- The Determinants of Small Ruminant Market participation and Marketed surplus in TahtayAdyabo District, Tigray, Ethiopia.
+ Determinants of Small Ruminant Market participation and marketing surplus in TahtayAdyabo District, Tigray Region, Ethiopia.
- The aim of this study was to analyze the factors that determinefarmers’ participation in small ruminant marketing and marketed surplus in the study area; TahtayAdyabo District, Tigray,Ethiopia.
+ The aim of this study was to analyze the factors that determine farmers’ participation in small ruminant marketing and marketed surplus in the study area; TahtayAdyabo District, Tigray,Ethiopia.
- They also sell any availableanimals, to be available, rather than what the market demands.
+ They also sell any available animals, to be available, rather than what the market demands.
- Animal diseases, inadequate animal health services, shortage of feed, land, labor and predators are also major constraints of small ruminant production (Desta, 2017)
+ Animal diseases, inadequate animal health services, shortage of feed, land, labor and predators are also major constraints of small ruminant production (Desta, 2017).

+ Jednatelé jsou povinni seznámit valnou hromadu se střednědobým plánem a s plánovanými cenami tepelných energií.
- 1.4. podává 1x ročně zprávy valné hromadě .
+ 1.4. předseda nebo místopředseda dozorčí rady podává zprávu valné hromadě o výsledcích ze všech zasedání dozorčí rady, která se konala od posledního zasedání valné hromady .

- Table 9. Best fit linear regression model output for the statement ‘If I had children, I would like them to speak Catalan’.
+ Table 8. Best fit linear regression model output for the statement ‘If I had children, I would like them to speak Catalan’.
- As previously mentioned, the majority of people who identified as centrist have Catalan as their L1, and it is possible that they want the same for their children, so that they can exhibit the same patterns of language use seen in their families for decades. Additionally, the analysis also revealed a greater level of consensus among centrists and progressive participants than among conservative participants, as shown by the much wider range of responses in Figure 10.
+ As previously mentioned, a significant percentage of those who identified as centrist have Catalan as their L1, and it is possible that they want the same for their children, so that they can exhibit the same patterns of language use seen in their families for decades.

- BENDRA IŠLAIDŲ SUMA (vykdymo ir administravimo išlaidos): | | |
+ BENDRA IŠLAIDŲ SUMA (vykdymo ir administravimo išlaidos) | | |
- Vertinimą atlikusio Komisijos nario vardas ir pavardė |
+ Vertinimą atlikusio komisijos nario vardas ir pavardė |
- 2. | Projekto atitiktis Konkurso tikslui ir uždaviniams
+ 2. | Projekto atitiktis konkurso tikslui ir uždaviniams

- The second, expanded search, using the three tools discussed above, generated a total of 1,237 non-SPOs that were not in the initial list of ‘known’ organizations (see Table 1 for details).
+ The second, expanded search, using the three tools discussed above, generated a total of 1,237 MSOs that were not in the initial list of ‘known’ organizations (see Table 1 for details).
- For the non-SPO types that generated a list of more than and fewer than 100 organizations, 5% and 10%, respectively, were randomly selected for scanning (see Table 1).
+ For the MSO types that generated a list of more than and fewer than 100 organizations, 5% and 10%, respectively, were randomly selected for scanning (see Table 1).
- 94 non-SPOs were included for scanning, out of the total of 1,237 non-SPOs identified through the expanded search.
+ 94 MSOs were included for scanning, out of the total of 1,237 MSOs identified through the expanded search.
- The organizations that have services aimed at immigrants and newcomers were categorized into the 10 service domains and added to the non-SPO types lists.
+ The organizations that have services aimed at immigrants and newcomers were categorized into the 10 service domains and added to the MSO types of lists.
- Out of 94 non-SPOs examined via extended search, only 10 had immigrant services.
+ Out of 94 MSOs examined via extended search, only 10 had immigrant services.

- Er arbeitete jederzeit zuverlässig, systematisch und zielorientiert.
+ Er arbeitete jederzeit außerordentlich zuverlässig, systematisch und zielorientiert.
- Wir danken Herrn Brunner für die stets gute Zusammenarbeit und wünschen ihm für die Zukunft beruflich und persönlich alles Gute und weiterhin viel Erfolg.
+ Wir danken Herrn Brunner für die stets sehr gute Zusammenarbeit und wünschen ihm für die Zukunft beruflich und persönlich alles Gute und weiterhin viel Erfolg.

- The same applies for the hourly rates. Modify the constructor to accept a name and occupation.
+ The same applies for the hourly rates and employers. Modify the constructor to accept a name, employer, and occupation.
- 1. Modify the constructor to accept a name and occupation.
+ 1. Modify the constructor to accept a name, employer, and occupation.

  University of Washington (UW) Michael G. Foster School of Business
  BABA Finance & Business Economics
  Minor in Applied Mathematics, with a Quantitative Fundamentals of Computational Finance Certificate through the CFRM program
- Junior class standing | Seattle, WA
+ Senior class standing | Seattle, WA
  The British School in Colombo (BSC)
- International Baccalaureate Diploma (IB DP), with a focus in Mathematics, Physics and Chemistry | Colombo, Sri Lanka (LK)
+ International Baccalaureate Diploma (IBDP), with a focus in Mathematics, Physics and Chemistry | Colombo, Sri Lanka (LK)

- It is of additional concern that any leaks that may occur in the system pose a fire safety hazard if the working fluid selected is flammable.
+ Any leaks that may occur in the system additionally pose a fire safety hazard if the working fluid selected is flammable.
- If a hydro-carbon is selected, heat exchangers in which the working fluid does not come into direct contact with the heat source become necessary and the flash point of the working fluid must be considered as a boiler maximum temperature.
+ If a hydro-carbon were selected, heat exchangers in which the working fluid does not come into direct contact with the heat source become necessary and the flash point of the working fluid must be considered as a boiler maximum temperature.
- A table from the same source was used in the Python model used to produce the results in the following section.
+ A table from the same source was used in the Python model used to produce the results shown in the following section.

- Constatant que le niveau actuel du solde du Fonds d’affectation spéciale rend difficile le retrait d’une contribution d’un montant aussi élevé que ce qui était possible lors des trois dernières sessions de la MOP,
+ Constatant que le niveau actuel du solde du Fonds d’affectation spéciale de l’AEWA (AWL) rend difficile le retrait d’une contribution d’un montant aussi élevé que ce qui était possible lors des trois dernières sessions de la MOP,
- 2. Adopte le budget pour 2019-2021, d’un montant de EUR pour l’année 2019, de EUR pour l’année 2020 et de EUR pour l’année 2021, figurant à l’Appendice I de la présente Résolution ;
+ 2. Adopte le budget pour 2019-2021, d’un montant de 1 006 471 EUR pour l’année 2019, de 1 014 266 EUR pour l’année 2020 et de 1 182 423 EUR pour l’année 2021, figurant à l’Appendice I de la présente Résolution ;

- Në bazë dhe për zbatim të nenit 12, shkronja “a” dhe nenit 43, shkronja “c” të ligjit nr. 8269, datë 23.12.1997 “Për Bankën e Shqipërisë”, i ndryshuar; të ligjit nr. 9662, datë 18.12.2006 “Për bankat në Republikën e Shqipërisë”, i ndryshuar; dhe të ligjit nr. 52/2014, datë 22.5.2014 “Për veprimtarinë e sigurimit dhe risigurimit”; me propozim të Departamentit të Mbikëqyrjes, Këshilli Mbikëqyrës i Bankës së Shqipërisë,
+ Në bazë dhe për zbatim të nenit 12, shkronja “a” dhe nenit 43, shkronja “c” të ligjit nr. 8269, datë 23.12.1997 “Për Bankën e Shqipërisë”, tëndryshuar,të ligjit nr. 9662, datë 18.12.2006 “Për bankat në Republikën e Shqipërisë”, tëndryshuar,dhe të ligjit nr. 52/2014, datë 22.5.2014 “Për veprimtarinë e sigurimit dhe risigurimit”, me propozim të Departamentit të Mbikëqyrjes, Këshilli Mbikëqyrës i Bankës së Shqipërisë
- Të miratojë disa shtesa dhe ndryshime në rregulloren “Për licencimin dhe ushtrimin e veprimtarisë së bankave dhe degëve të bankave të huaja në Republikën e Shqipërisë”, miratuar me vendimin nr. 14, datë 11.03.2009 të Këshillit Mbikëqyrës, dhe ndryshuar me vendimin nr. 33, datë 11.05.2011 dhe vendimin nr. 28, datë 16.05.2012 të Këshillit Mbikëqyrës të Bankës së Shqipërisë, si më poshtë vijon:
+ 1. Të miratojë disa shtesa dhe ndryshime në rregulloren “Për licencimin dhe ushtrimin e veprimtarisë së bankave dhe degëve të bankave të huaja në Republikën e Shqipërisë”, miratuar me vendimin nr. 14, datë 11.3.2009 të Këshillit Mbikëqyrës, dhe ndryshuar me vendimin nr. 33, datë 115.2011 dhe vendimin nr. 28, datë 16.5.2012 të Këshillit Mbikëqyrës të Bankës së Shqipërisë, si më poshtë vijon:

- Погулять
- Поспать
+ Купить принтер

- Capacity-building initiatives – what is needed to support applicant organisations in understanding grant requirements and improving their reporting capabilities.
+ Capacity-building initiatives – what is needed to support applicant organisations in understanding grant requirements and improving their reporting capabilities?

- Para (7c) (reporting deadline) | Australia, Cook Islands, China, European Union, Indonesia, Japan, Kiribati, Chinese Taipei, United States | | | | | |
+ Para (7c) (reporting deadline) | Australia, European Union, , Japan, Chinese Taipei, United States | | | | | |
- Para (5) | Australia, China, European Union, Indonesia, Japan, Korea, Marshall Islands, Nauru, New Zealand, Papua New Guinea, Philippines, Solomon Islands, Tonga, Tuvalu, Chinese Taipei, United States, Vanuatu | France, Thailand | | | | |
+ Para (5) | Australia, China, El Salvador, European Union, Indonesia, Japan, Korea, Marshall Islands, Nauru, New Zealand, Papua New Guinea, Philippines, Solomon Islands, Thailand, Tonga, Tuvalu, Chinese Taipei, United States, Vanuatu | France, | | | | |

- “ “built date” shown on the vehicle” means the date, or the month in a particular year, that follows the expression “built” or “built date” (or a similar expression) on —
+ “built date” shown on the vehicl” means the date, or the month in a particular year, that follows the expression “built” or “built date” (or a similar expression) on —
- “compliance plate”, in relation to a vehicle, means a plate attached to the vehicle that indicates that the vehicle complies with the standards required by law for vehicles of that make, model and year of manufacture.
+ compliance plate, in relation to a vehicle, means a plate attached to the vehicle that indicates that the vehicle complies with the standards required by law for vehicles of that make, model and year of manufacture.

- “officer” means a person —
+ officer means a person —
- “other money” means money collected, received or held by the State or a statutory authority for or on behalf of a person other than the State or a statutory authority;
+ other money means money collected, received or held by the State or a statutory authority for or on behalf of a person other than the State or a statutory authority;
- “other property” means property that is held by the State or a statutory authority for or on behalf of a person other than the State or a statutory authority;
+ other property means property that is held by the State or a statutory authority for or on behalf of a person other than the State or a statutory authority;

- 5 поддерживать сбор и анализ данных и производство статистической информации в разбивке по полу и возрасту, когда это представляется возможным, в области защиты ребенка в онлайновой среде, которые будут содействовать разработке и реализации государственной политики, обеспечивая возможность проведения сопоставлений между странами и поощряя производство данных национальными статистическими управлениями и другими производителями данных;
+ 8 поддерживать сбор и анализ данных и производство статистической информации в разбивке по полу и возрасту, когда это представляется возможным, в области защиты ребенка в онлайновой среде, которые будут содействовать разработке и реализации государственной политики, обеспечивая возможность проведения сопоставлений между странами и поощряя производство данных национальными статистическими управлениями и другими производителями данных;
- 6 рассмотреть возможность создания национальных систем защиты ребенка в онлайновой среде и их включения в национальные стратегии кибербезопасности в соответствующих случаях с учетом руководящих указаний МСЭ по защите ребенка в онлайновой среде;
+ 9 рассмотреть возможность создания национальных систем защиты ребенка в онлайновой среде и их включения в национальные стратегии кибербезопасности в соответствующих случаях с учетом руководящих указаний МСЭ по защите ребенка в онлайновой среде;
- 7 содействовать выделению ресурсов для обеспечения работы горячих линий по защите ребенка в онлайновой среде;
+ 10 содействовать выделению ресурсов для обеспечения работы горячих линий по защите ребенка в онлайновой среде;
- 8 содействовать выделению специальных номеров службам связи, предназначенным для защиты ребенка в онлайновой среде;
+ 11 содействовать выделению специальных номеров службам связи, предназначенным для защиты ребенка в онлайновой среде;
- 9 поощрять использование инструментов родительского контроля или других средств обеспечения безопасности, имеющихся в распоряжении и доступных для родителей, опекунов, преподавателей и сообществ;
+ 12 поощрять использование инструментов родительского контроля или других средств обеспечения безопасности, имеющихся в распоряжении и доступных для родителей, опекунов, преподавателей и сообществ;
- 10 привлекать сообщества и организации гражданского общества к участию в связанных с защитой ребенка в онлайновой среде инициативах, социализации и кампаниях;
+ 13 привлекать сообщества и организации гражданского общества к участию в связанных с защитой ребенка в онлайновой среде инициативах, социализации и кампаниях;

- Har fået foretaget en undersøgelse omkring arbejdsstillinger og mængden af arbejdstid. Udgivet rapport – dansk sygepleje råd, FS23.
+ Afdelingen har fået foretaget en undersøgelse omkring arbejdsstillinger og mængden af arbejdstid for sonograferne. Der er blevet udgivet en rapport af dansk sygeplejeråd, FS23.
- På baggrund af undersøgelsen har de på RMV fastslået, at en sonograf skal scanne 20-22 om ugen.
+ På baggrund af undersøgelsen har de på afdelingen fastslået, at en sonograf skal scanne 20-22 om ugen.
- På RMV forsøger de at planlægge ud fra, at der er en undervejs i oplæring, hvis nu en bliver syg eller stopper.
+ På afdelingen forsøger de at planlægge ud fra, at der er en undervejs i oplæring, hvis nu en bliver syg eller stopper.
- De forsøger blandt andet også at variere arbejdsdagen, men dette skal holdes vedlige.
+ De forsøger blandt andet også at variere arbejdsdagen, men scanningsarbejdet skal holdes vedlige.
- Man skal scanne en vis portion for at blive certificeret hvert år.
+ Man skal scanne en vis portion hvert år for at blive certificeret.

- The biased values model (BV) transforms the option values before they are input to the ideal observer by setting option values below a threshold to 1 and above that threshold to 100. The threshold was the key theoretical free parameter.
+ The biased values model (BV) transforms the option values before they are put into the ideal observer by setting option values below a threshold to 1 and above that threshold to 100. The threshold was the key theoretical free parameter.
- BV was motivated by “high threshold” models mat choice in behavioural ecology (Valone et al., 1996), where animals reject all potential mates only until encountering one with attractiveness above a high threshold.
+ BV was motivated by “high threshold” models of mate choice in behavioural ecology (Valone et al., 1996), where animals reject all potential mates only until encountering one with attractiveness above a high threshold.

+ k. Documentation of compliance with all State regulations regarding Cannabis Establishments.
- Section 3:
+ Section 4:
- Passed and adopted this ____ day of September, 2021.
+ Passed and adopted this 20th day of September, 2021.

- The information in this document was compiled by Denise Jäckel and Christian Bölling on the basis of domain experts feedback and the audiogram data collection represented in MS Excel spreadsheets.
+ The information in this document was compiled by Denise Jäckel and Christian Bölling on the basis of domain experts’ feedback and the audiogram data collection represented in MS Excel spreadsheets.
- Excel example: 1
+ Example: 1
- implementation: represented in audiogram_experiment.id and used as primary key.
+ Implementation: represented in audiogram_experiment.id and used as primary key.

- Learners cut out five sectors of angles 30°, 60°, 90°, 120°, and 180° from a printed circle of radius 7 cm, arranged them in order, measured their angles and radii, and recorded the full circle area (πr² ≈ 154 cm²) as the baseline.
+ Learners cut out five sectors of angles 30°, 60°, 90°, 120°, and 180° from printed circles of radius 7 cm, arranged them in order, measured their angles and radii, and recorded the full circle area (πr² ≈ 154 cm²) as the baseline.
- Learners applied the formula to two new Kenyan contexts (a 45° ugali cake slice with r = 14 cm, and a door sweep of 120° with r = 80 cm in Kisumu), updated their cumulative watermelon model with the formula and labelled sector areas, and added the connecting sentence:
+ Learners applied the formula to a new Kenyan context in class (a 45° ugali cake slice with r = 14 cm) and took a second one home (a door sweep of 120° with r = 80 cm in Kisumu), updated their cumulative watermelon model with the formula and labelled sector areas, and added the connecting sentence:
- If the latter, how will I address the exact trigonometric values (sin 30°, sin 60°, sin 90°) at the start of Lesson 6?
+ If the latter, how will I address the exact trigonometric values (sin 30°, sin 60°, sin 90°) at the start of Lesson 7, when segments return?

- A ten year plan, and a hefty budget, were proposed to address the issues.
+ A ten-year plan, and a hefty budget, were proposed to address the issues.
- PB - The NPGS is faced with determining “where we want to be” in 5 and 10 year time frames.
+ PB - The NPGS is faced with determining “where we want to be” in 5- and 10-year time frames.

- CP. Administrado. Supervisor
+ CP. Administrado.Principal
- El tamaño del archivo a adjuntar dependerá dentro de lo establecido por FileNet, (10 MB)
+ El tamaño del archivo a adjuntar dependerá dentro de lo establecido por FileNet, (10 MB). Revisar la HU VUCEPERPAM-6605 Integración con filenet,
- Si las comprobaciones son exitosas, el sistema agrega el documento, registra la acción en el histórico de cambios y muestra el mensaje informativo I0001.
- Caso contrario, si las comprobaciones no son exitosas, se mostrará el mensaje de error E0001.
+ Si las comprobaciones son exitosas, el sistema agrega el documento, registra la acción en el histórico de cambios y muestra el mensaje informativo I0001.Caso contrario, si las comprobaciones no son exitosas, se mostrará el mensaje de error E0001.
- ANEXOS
────────
▸ Required work
Wherever the word "want" appears in the data, return the whole line.

▸ Solution to the problem
- As previously mentioned, the majority of people who identified as centrist have Catalan as their L1, and it is possible that they want the same for their children, so that they can exhibit the same patterns of language use seen in their families for decades. Additionally, the analysis also revealed a greater level of consensus among centrists and progressive participants than among conservative participants, as shown by the much wider range of responses in Figure 10.
+ As previously mentioned, a significant percentage of those who identified as centrist have Catalan as their L1, and it is possible that they want the same for their children, so that they can exhibit the same patterns of language use seen in their families for decades.
- PB - The NPGS is faced with determining “where we want to be” in 5 and 10 year time frames.
+ PB - The NPGS is faced with determining “where we want to be” in 5- and 10-year time frames.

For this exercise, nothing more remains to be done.